Private Label — Their Formula, Your Brand
Private label means you take a factory's existing, already-developed formula and sell it under your own brand, with your packaging and label. The formula is proven and ready; you're customizing the outside, not the inside.
This is the fastest, lowest-cost, lowest-MOQ way to launch a real product. It's ideal for brands that compete on positioning, design, and audience rather than on a unique formula — and for testing a category before investing in custom development. The trade-off is differentiation: the same base formula may be available to other brands, so your edge has to come from branding and marketing.
In Korea, private label is usually semi-exclusive — factories will often tweak a base (scent, a hero active, packaging) so it isn't identical to the next brand's. Ask your manufacturer how exclusive a given formula is. See what's available off the shelf from Korean private label skincare manufacturers.
Choose private label if speed, budget, and a proven product matter more than owning a unique formula.
White Label — The Most Generic Route
White label is the most hands-off version of private label: a generic, ready-made product the factory sells to many buyers, who each apply their own branding. Think of it as a finished product waiting for a logo.
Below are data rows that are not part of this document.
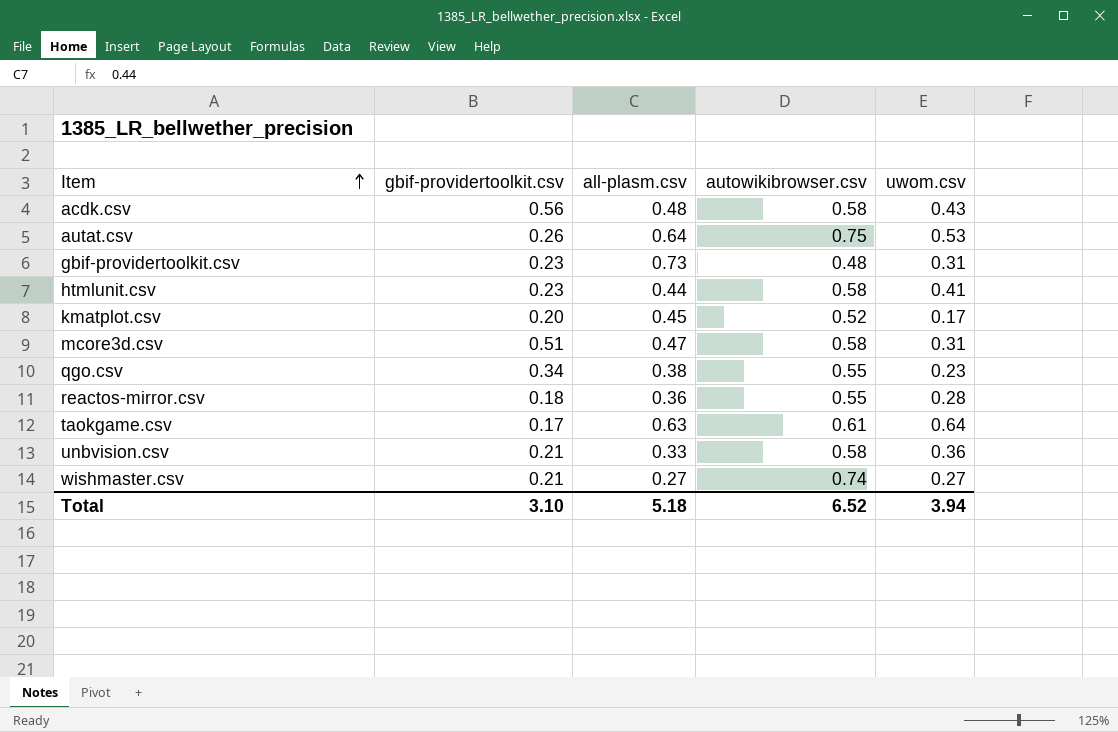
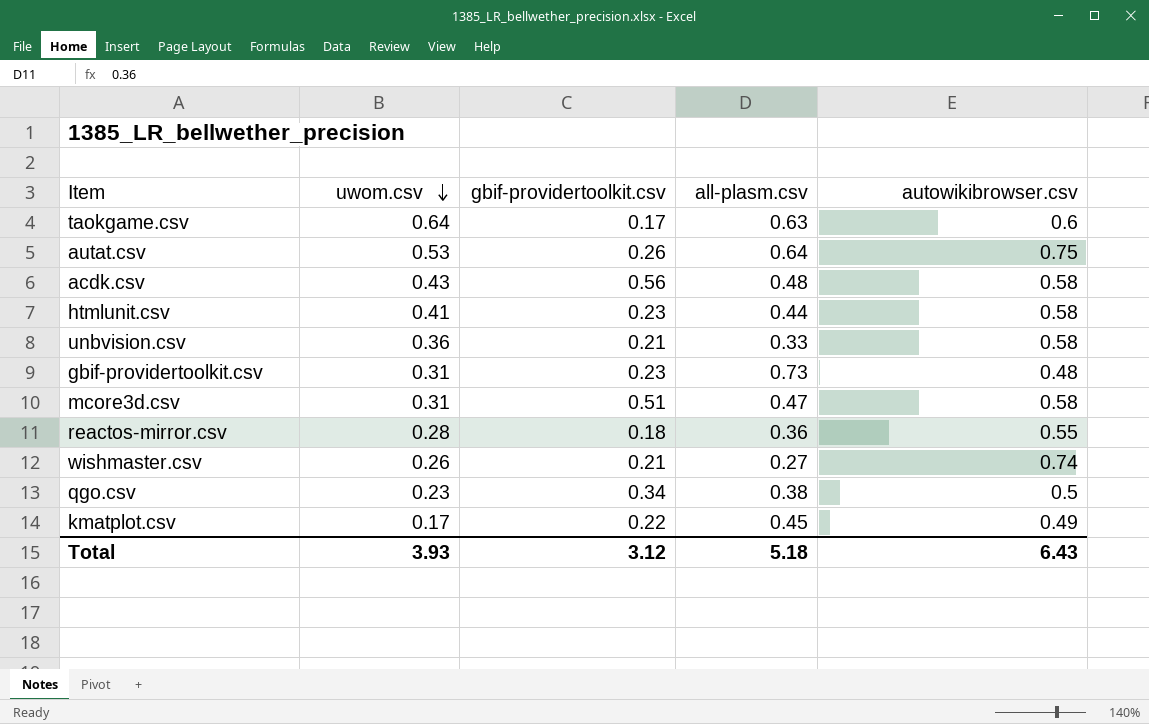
row order: Item ascending -> uwom.csv descending
column uwom.csv | position: 5 -> 2
taokgame.csv | autowikibrowser.csv: 0.61 -> 0.6
wishmaster.csv | uwom.csv: 0.27 -> 0.26
qgo.csv | autowikibrowser.csv: 0.55 -> 0.5
kmatplot.csv | gbif-providertoolkit.csv: 0.20 -> 0.22
kmatplot.csv | autowikibrowser.csv: 0.52 -> 0.49
Total | uwom.csv: 3.94 -> 3.93
Total | gbif-providertoolkit.csv: 3.10 -> 3.12
Total | autowikibrowser.csv: 6.52 -> 6.43

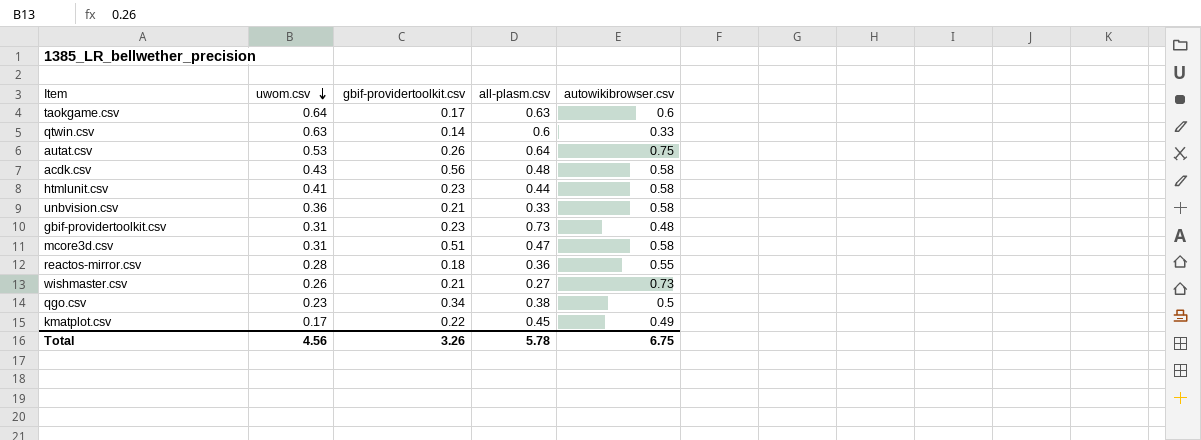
row qtwin.csv: none -> 0.63 | 0.14 | 0.6 | 0.33
wishmaster.csv | autowikibrowser.csv: 0.74 -> 0.73
Total | uwom.csv: 3.93 -> 4.56
Total | gbif-providertoolkit.csv: 3.12 -> 3.26
Total | all-plasm.csv: 5.18 -> 5.78
Total | autowikibrowser.csv: 6.43 -> 6.75

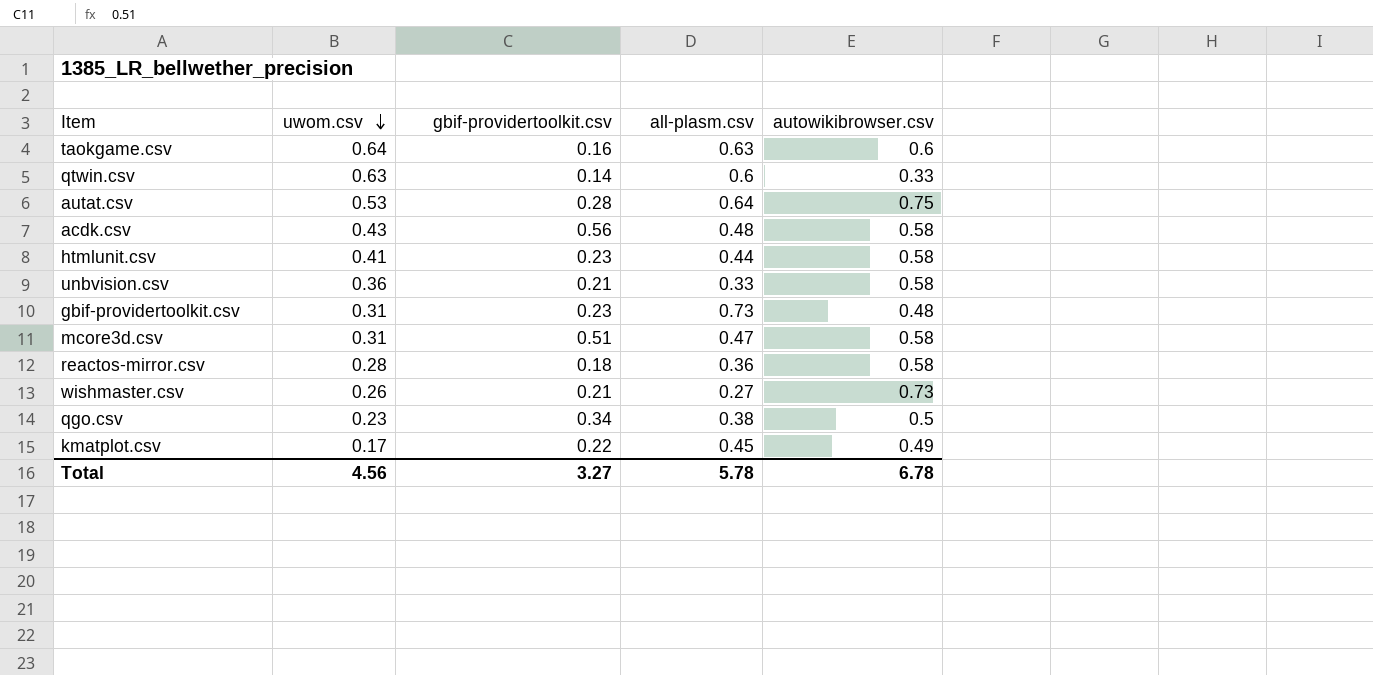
taokgame.csv | gbif-providertoolkit.csv: 0.17 -> 0.16
autat.csv | gbif-providertoolkit.csv: 0.26 -> 0.28
reactos-mirror.csv | autowikibrowser.csv: 0.55 -> 0.58
Total | gbif-providertoolkit.csv: 3.26 -> 3.27
Total | autowikibrowser.csv: 6.75 -> 6.78

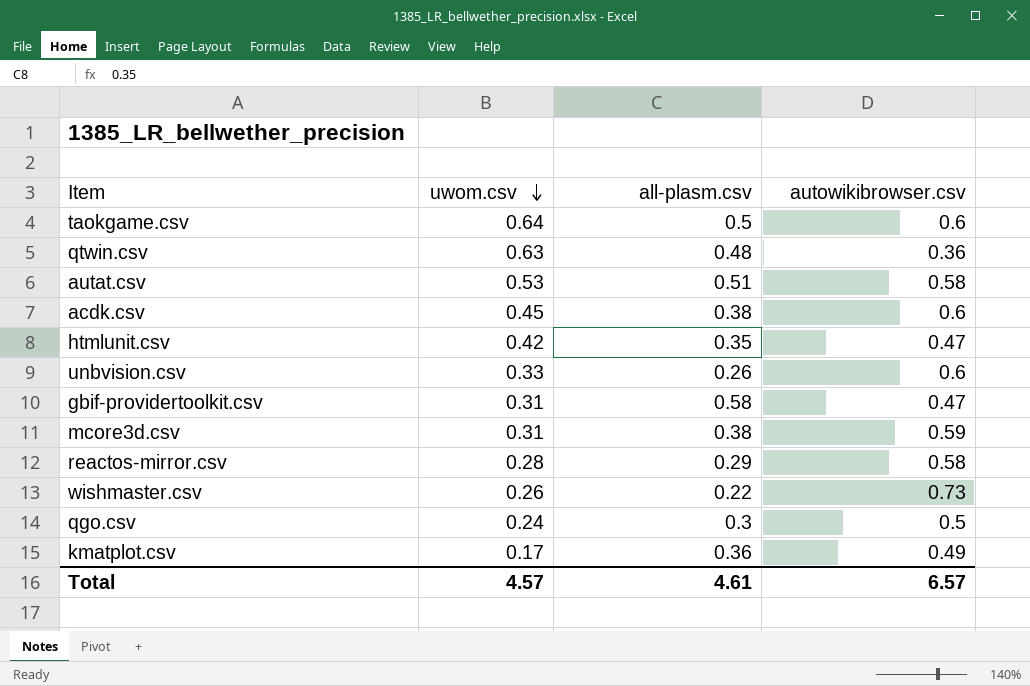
column gbif-providertoolkit.csv | position: 3 -> none
taokgame.csv | all-plasm.csv: 0.63 -> 0.5
qtwin.csv | all-plasm.csv: 0.6 -> 0.48
qtwin.csv | autowikibrowser.csv: 0.33 -> 0.36
autat.csv | all-plasm.csv: 0.64 -> 0.51
autat.csv | autowikibrowser.csv: 0.75 -> 0.58
acdk.csv | uwom.csv: 0.43 -> 0.45
acdk.csv | all-plasm.csv: 0.48 -> 0.38
acdk.csv | autowikibrowser.csv: 0.58 -> 0.6
htmlunit.csv | uwom.csv: 0.41 -> 0.42
htmlunit.csv | all-plasm.csv: 0.44 -> 0.35
htmlunit.csv | autowikibrowser.csv: 0.58 -> 0.47
unbvision.csv | uwom.csv: 0.36 -> 0.33
unbvision.csv | all-plasm.csv: 0.33 -> 0.26
unbvision.csv | autowikibrowser.csv: 0.58 -> 0.6
gbif-providertoolkit.csv | all-plasm.csv: 0.73 -> 0.58
gbif-providertoolkit.csv | autowikibrowser.csv: 0.48 -> 0.47
mcore3d.csv | all-plasm.csv: 0.47 -> 0.38
mcore3d.csv | autowikibrowser.csv: 0.58 -> 0.59
reactos-mirror.csv | all-plasm.csv: 0.36 -> 0.29
wishmaster.csv | all-plasm.csv: 0.27 -> 0.22
qgo.csv | uwom.csv: 0.23 -> 0.24
qgo.csv | all-plasm.csv: 0.38 -> 0.3
kmatplot.csv | all-plasm.csv: 0.45 -> 0.36
Total | uwom.csv: 4.56 -> 4.57
Total | all-plasm.csv: 5.78 -> 4.61
Total | autowikibrowser.csv: 6.78 -> 6.57

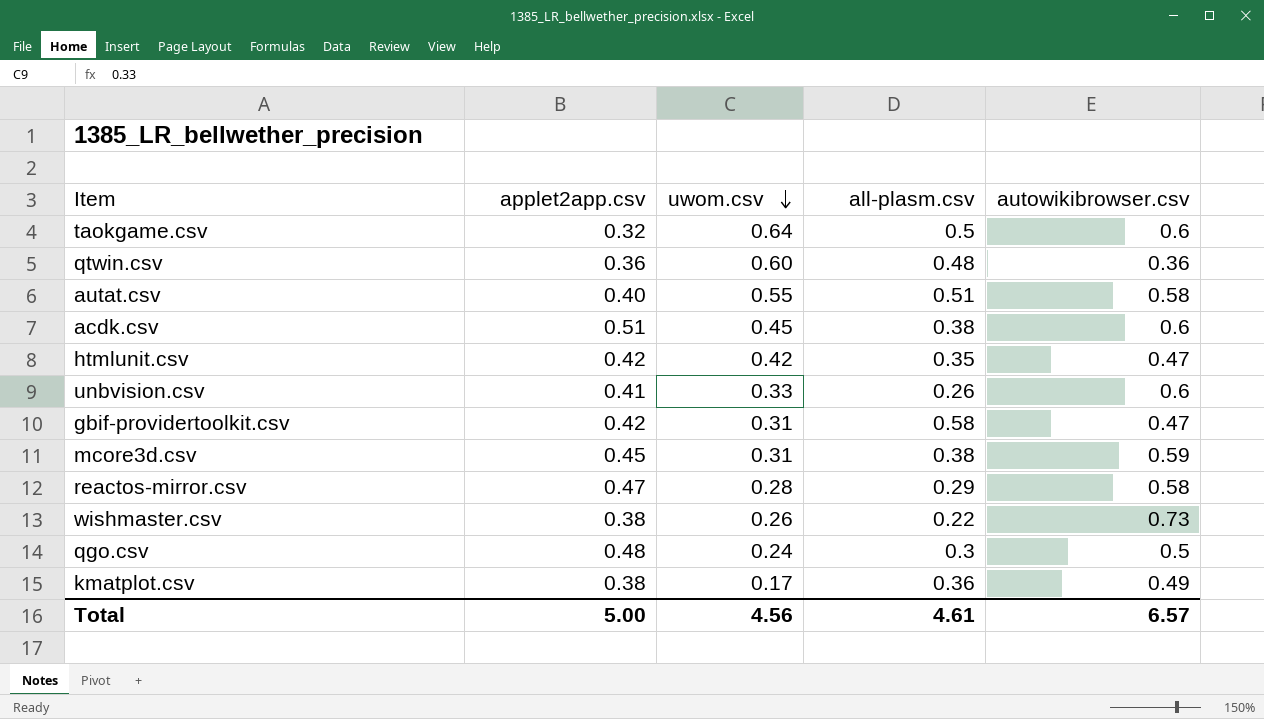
column applet2app.csv | position: none -> 2
qtwin.csv | uwom.csv: 0.63 -> 0.60
autat.csv | uwom.csv: 0.53 -> 0.55
Total | uwom.csv: 4.57 -> 4.56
It's the fastest and cheapest path with the lowest MOQs, which makes it useful for testing demand, filling out a range with a simple product, or moving volume quickly. But you have essentially no differentiation — the identical product sits under several brand names. Most serious brands use white label sparingly, if at all.
In everyday use, "white label" and "private label" are often used interchangeably; the practical difference is how exclusive and customized the formula is. Private label = a base made (semi-)yours; white label = a generic anyone can buy.
How These Overlap in Korea
In practice, a single Korean factory often offers all four. You might private-label a cleanser to launch fast, ODM a hero serum to stand out, and OEM a product you've already developed elsewhere — all under one roof. The model is a per-product decision, not a brand-wide one.
That flexibility is one reason Korea is such a strong sourcing base: you can mix models across your range to balance speed, cost, and differentiation. A common pattern for new brands is private label for the supporting products and ODM for the one hero product that carries the brand story.
Which Should You Choose?
A simple way to decide:
- You have a formula already → OEM
- You want something custom but have no formula → ODM (the most common choice)
- You want to launch fast and cheap with a proven product → Private label
- You just need a generic product, fast, to test or fill a gap → White label
Most first-time brands land on ODM for their hero product and private label for the rest — custom where it counts, fast and affordable everywhere else.
Not sure what to make first? The Skincare Brand Lineup Planner suggests a starter lineup for your niche and budget, and the MOQ guide explains the minimums to expect for each route.
Submit your RFQ here and we'll match you with verified Korean manufacturers — OEM, ODM, or private label — suited to your product, budget, and target market.
Related Reading
- Skincare Brand Lineup Planner — pick a niche and budget, get a starter lineup
- Korean OEM MOQ Explained — minimum orders by model and category
- Korean OEM Pricing Explained — what drives cost across models
- How to Write an OEM Brief — brief a factory clearly, whichever model you pick
The Bottom Line
OEM, ODM, private label, and white label aren't competing options so much as a spectrum of how much the factory brings versus how much you bring. Match the model to each product: own the formula where differentiation matters, lean on the factory where speed and budget matter. Korean manufacturers let you do both across one range — which is exactly why so many global brands source there.